A vector, v, is in the kernel of A if and only if Av= 0. Imagine solving the equation by row reducing the augmented matrix. The added column is all 0s so no matter what the row operations are, the last column will remain all 0s. That is, row reducing the augmented matrix for your example will give
$$\left[\begin{array}{ccccc}1 & 2 & 0 & 0 & -1 \\ 0 & 0 & 1 & 0 & 2\\0 & 0 & 0 & 1 & 3\\0 & 0 & 0 & 0 & 0 \end{array}\right|\left|\begin{array}{c}0 \\ 0 \\ 0 \\ 0\end{array}\right]$$
If call a vector in the domain <u, v, x, y, z> those say that we must have u+ 2v- z= 0, x+ 2z= 0, and y+ 3z= 0. From the second and third equations, x= -2z and y= -3z.
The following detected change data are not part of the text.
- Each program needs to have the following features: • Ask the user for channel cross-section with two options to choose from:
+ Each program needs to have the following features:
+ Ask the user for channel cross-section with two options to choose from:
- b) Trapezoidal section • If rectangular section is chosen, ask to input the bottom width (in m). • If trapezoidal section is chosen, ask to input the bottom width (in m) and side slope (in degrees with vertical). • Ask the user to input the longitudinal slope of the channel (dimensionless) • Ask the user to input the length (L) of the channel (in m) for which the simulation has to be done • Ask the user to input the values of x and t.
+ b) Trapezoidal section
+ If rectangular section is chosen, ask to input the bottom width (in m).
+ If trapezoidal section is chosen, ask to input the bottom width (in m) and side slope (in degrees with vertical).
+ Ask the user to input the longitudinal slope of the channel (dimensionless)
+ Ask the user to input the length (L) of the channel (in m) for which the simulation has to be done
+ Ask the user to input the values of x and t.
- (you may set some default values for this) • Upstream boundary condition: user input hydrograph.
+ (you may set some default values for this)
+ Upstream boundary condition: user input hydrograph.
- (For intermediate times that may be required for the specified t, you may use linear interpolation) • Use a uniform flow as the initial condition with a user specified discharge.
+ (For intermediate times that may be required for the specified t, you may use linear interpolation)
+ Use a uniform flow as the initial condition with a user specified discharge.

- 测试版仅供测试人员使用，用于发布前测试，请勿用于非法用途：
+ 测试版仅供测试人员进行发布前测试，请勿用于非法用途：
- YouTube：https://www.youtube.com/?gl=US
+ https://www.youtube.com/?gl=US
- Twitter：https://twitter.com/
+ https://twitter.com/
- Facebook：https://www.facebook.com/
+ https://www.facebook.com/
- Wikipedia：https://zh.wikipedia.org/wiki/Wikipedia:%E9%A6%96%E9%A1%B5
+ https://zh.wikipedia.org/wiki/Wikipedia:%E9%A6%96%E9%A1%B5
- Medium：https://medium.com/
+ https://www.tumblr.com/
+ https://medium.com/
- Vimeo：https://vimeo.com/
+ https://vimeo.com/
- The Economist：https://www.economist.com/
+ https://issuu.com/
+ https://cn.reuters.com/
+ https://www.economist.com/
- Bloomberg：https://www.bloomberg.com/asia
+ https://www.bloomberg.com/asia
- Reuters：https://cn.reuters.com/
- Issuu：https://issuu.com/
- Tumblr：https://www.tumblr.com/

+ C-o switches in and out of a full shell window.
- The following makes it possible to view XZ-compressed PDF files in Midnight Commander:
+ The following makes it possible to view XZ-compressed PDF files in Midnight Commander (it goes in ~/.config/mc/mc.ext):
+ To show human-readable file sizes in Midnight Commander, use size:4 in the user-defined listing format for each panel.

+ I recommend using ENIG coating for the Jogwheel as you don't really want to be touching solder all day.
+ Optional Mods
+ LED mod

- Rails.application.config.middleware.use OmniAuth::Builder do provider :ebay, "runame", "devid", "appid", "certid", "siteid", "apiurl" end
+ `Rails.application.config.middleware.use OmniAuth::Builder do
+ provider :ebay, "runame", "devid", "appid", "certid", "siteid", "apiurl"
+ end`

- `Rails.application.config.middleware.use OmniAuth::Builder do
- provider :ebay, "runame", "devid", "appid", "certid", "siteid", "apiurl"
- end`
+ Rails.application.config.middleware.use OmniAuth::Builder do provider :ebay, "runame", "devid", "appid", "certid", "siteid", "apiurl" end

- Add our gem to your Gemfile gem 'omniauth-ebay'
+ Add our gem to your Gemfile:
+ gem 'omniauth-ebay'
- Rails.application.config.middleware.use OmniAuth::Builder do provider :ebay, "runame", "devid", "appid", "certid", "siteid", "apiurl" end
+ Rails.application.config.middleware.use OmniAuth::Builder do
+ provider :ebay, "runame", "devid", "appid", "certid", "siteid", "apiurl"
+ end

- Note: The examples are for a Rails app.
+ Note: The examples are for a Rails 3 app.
From the first equation, z= u+ 2v so that x= -2(u+ 2v)= -2u- 4v and y= -3(u+ 2v)= -3u- 6v. That is, we can write any vector in the kernel as <u, v, x, y, z>= <u, v, -2u-4v, -3u- 6v, u+ 2v>= <u, 0, -2u, -3u>+ <0, v, 4v, -6v, 2v>= <1, 0, -2, -3>u+ <0, 1, 4, -6, -2>v which tells us that any vector in the kernel can be written as a linear combination of <1, 0, -2, -3> and <0, 1, 4, -6, -2>. And those are clearly independent because of the "<1, 0" and "<0, 1" first two terms.

 

[*FaerieLight*]

Thanks for that! It was a very helpful explanation.

I have another question. What exactly does row reducing a matrix do to it? Why is it that we can gain so much information about the matrix and the linear operator it represents from the row reduced form?

Thanks

 

[HallsofIvy]

Every row operation is the same as multiplying by an "elementary matrix"- the matrix you get by applying that row operation to the identity matrix. So if A can be row reduced to B then there exist a series P1, P2, P3, ..., Pn so that Pn...P3P2P1A= PA= B. Since every row reduction is invertible, their product, P, is also invertible. It follows then that if A is invertible, so is B, etc. For example, if B is the identity matrix, Pn...P3P2P1A= I then Pn...P3P2P1 is the inverse matrix to A. Since Pn...P3P2P1= Pn...P3P2P1I, applying the same row operations, that reduce A to the identity matrix, to the identity matrix gives $A^{-1}$.